Sour Patch Kids, originally called Mars Men, are fat-free sour candies that were created in the 1970s. One serving size, which is about 16 pieces of candy, contains 150 calories. The candy is void of nutritional value and they fall under the USDA's category of discretionary calories. The USDA recommends limiting your intake of discretionary calories to between 100 to 300 calories each day.

Carbohydrates

One serving of Sour Patch Kids contains 27 g of carbohydrates, 12 percent of your daily recommended value. The candy contains simple carbohydrates, or refined carbohydrates that contribute to weight gain, heart disease and diabetes. The Nutrition Source, a resource of Harvard's School of Public Health, advocates eating complex carbohydrates instead of simple carbohydrates. Complex carbohydrates fuel you during exercise, help your organs function and promote a healthy weight. Complex carbohydrates include whole grains, beans, fruits and vegetables.

Sugar

Sixteen pieces of candy contain 26 g of sugar which come from added sugar, invert sugar and corn starch.

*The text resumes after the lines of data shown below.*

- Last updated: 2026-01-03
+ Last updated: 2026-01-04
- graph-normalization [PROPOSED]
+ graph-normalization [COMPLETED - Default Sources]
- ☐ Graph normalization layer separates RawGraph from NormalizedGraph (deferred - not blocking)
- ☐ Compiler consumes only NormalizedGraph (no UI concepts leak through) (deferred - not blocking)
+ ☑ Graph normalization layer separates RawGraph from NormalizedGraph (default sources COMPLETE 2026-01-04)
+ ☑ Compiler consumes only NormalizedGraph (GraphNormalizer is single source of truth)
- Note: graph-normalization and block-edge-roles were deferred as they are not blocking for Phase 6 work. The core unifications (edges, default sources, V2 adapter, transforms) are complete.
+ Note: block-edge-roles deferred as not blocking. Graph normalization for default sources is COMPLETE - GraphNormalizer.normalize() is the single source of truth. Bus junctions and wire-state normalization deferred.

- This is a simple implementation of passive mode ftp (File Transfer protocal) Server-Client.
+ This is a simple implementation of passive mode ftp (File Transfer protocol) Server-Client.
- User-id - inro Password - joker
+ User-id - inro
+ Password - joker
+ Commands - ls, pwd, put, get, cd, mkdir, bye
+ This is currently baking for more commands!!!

Refined, or processed sugars enter your bloodstream quickly and may cause spikes in your glucose, or blood sugar level. This may cause a short increase in energy or activity, followed by a period of fatigue or low energy, according to MedlinePlus.

Nutritional Benefits

The candy contains no vitamins, minerals, protein or fiber. Fiber and protein both contribute to feelings of satiation. Eating Sour Patch Kids, or empty calories may not fill you up and you may need additional calories to satisfy your hunger. Sodium is the sole nutrient found in Sour Patch Kids. The candy contains 25 mg or 1 percent of the daily allowance for sodium, making it a very low-sodium food.

Considerations

Counting out and sticking to one serving size may help you avoid overeating Sour Patch Kids. Cutting your serving size in half will reduce your caloric and sugar intake. Eating fruit, yogurt or another healthy sweet food may satisfy your craving without surrendering the nutritional benefits.